Summary of Bill:  The Department of Corrections is required to redevelop the formula for deductions from offender wages.  For inmates working in Class I work programs and inmates earning at least minimum wage, the formula must include minimum deductions of 5 percent for the crime victims compensation account, 10 percent to a department personal inmate savings account, and 20 percent for the cost of incarceration.  For inmates working in Class II work programs, the deductions are the same except that the minimum deduction for the cost of incarceration is 15 percent.  For Class IV work programs, the formula must include a 5 percent deduction for the cost of incarceration.  Lifetime offenders are also required to have their wages deducted according to the new deduction formula.
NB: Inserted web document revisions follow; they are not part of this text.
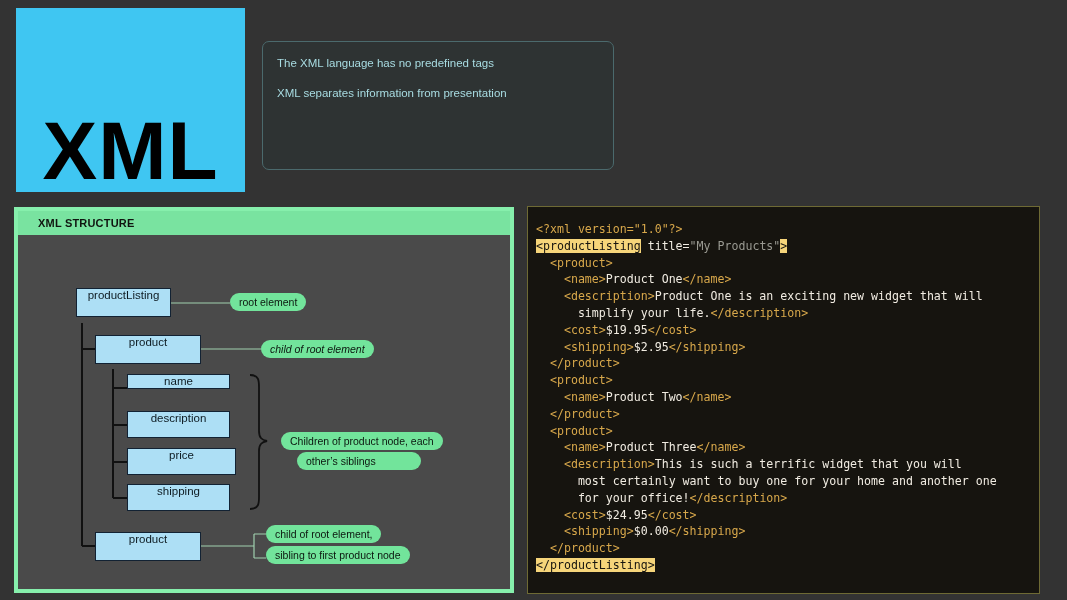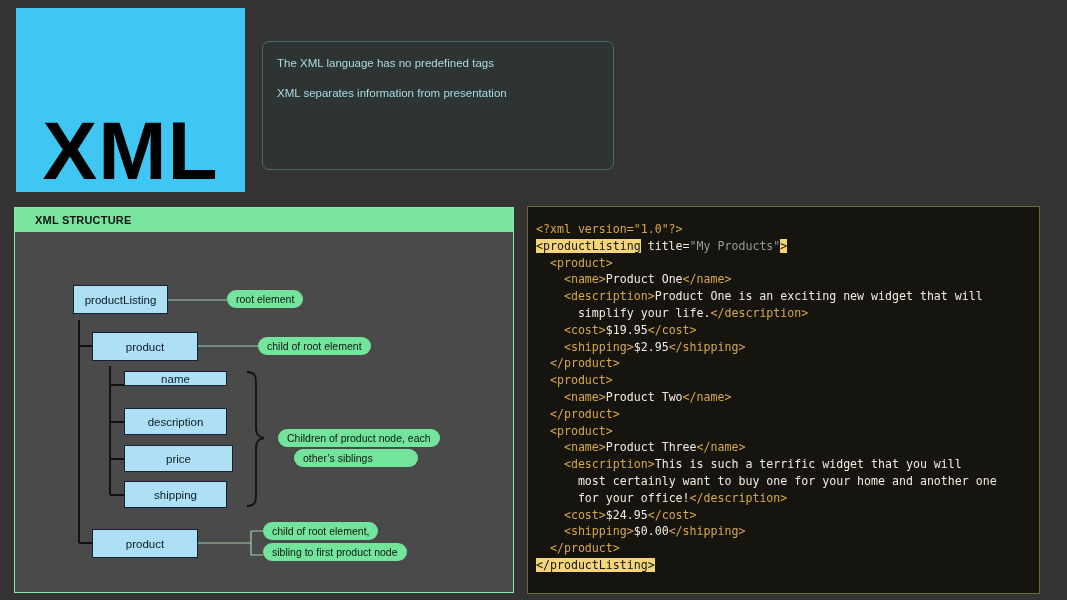"XML STRUCTURE" #structure-panel { border: 1px solid #86efac -> 4px solid #86efac }
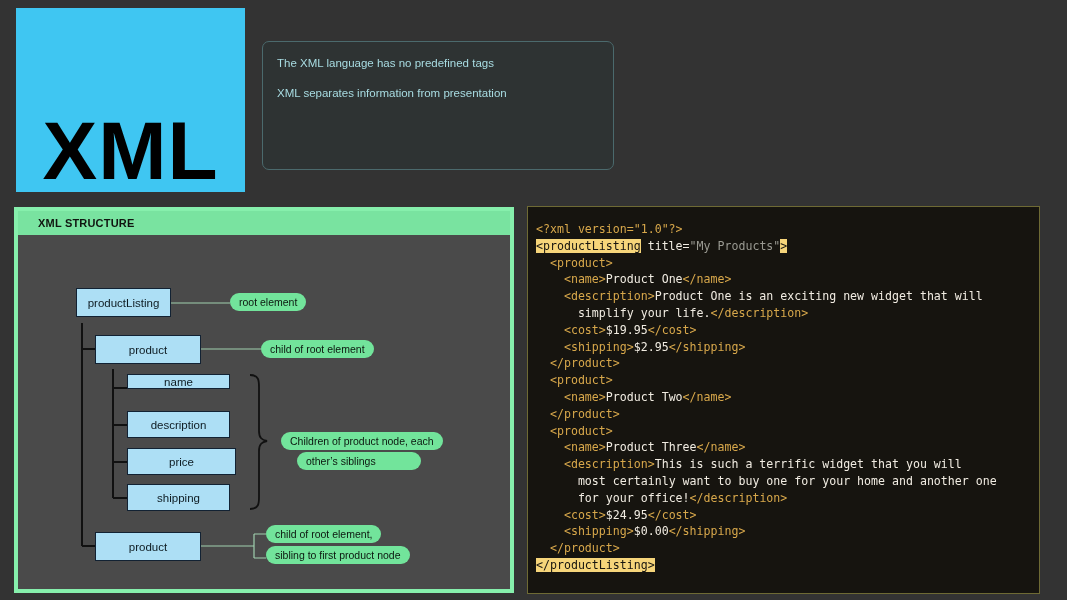"productListing" .node { align-items: center -> none }
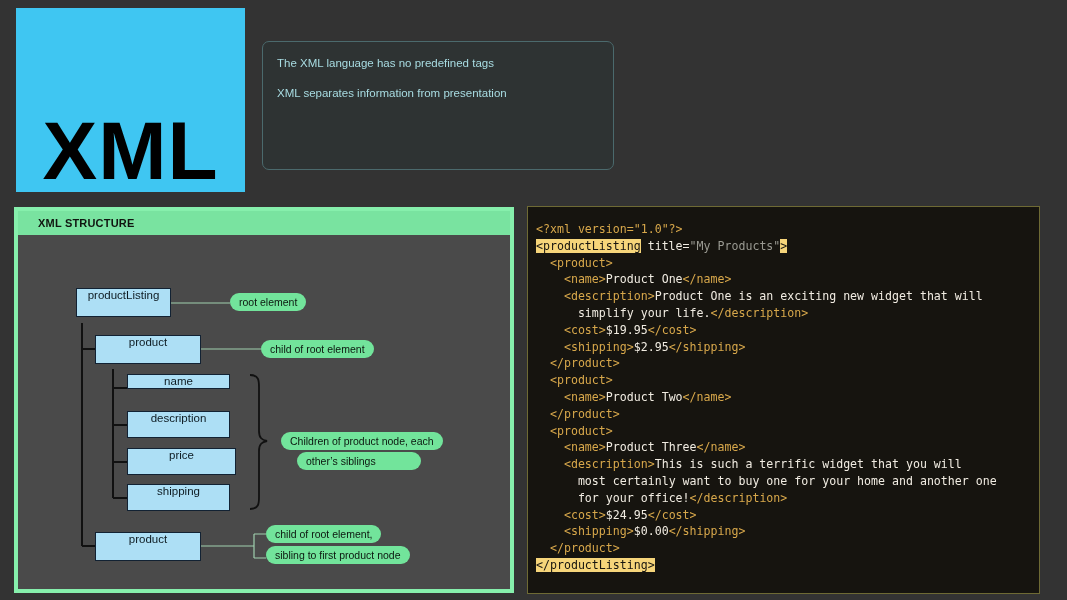"child of root element" div.pill { font-style: none -> italic }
Funds in the department's personal inmate savings account may be made available to the inmate prior to release only if the secretary determines that an emergency exists for the inmate.

 

The management of Class I, II, and IV industries may establish an incentive payment for offender workers based on productivity.  The incentive is to be paid separately from wages or gratuities, and is not subject to the deduction for cost of incarceration.

 

If the offenders' earnings are subject to garnishment for support enforcement, the deductions for crime victims' compensation, savings, and the cost of incarceration are calculated on the net wages after taxes, legal financial obligations, and the amount subject to garnishment are taken out.

 

The Correctional Industries Board of Directors is required to develop a strategic yearly marketing plan that is consistent with and works toward the goals established in the six-year phased expansion of Class I and Class II industries established by statute.  The plan must be presented to the appropriate legislative committees by January 17 of each year until the correctional industries expansion goals have been achieved.

 

Fiscal Note:  Available.

 

Effective Date:  June 30, 1994.

 

Testimony For:  A fair and firm formula of deductions from inmate wages will serve the interests of the public who pay taxes, the Class I industries program, and the inmates who are learning skills.  Incentives will provide inmates with the motivation that is necessary in a competitive market. 

 

Testimony Against:  None.

 

Witnesses:  Senator Hargrove, prime sponsor; Jim King, RESTEC/Coalition on Inmate Labor (pro); Janeen Wadsworth, Department of Corrections (pro); and Chuck Berglund, Antipodes, Inc. (pro).